Están ciegos, entre “el ruido y la furia”. Hay, a toda costa, que cambiar y que permanecer como sea, puesto que para todos es la última oportunidad. Y tras de votar, el pueblo mira atónito cómo se cambian los cromos más repetidos, las papeletas más comunes y los tesoros que siempre, desde que se inventaron las colecciones de sellos, de monedas, de billetes, de lo que sea, han venido siendo los raros y escasos ejemplares debidos al error, a la sutil añagaza o al deliberado propósito de resultar necesario para que el puzzle, el rompecabezas, quede completo.

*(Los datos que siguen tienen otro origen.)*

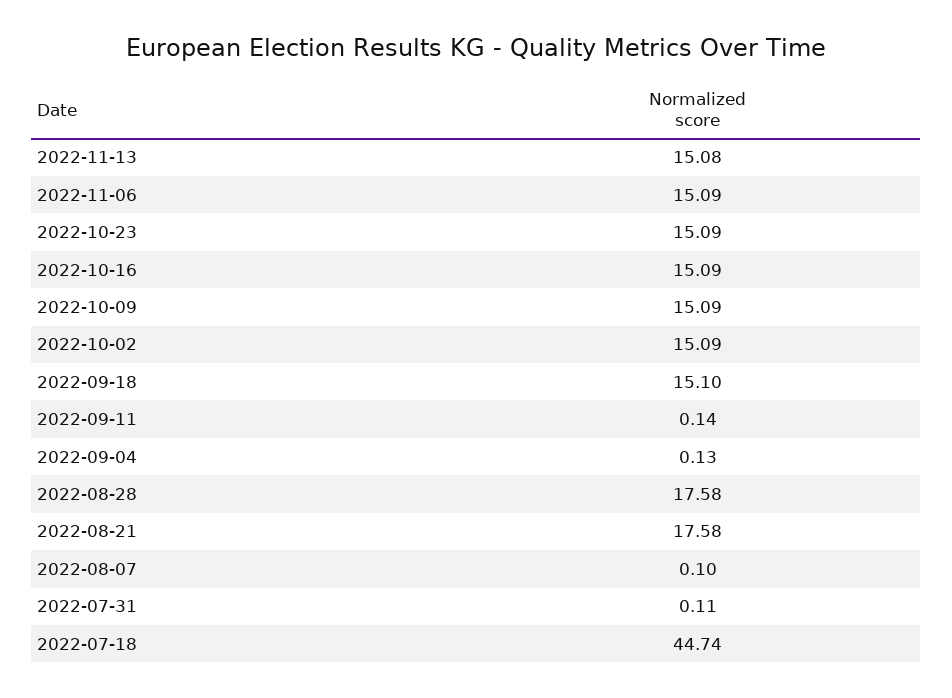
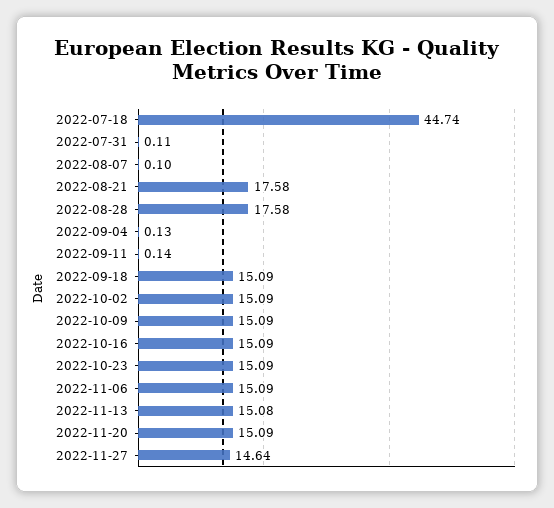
2022-09-18: 15.1 -> 15.09
2022-11-20: none -> 15.09
2022-11-27: none -> 14.64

Ya no hace falta sonreír, no es necesario prometer lo imposible. Ha llegado el momento, ese quid, la ocasión del trueque. En mi cole y mi curso había especialistas en sacarles sus mejores juguetes, los más preciados y apreciados, a los más ricachos, a fuerza de aprovechar el momento, la ocasión, esa debilidad súbita que el timador huele como dicen que huelen los perros el miedo de quien se lo tiene.
Unos pases de mano, el halago justo, los tres deseos del genio de la lámpara y el representante que tiene la llave de ablandará y prometerá y no le valdrá de nada cuando llegue a casa descubrir el pastel, la falacia, que se acabó el juego y empieza la triste realidad del inglés que subió a una montaña y bajó de una colina.

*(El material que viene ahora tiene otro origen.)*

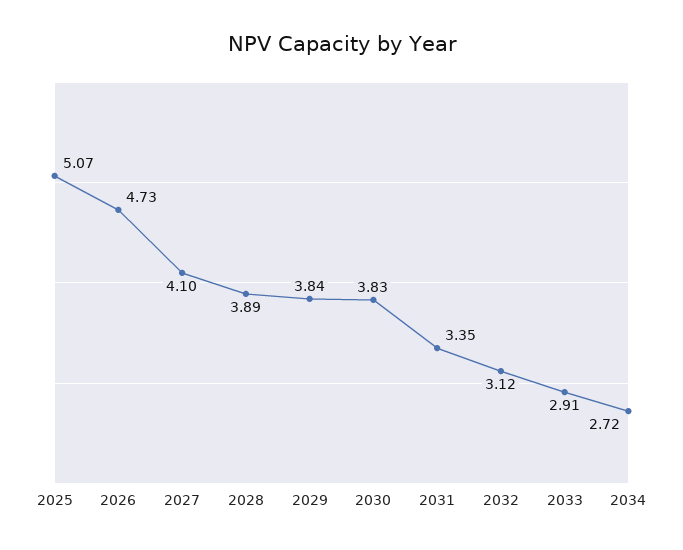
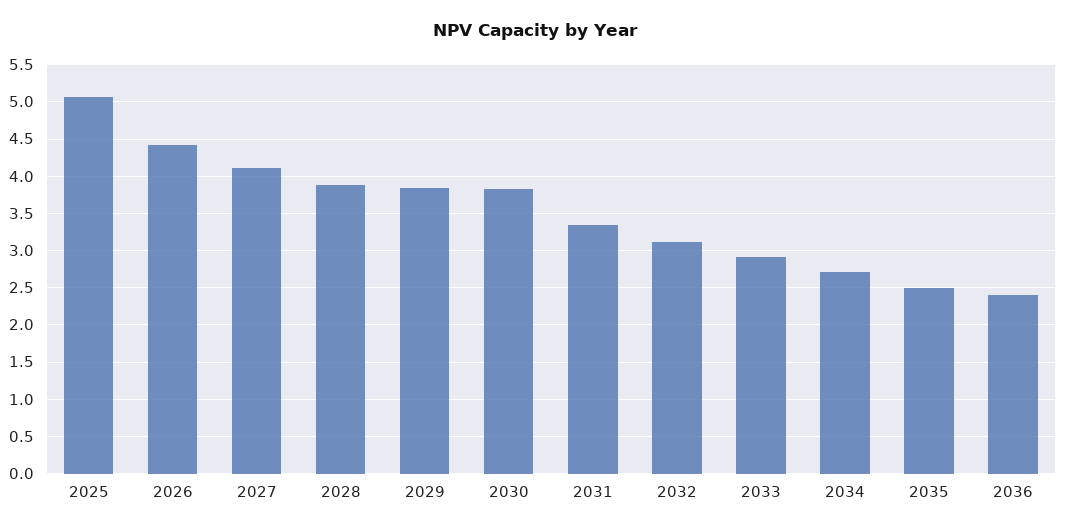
2026: 4.73 -> 4.4
2035: none -> 2.5
2036: none -> 2.4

Para todo hay mecanismos y para cada mecanismo, especialistas, expertos. El mono desnudo permanece indefenso en la médula del cerebro serpentino, base y último resquicio y rescoldo de lo que fuimos en el primer rellano de la escalera de la evolución.
Hay quien no quiere dejarlo por nada del mundo y quien no tiene en el mundo donde ir si lo deja, ocurre en todas las formaciones, todos los partidos. Una serie de pequeñas tragedias por cada puñado de votos que se perdieron, ay, para siempre y la inexorable aplicación de la regla d’Hondt marca una delgada línea roja que no pasan, como ocurrió con el Rubicón o con los de la fama de Francisco Pizarro, más que los iluminados, los osados o mejor, en este caso, los elegidos. Un puñado de votos, apenas un racimo maltrecho por falta o exceso de sol, separa aguantar de tener que irse a casa, al duro aprendizaje, algunos, de lo que cuesta aprender a ganar y luego ganar el primer euro. Aquel que los profesionales antiguos clavaban en la pared del despacho, más o menos a la vista, encuadernaban, ponían en un cuadro.

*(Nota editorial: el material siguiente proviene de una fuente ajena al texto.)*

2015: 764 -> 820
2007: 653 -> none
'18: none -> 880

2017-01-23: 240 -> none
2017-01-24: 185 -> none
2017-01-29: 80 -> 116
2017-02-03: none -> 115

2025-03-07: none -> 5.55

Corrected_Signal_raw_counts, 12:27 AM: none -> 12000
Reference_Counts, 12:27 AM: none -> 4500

¿Y quién te dice, me dice que al negociar no me cae a mí –se autosugieren como último recurso, proverbial clavo ardiendo-, no me recuperan a mí los míos? No saben que alguien habrá dicho ya la frase tremenda de los naufragios históricos: “¡sálvese quien pueda!”, sin que a nadie se le ocurra lo de que “las mujeres y los niños primero”, que sería anticonstitucional diferenciarlos y se perdería demasiado tiempo con eso de calcular que el número de los salvados fuese “paritario”.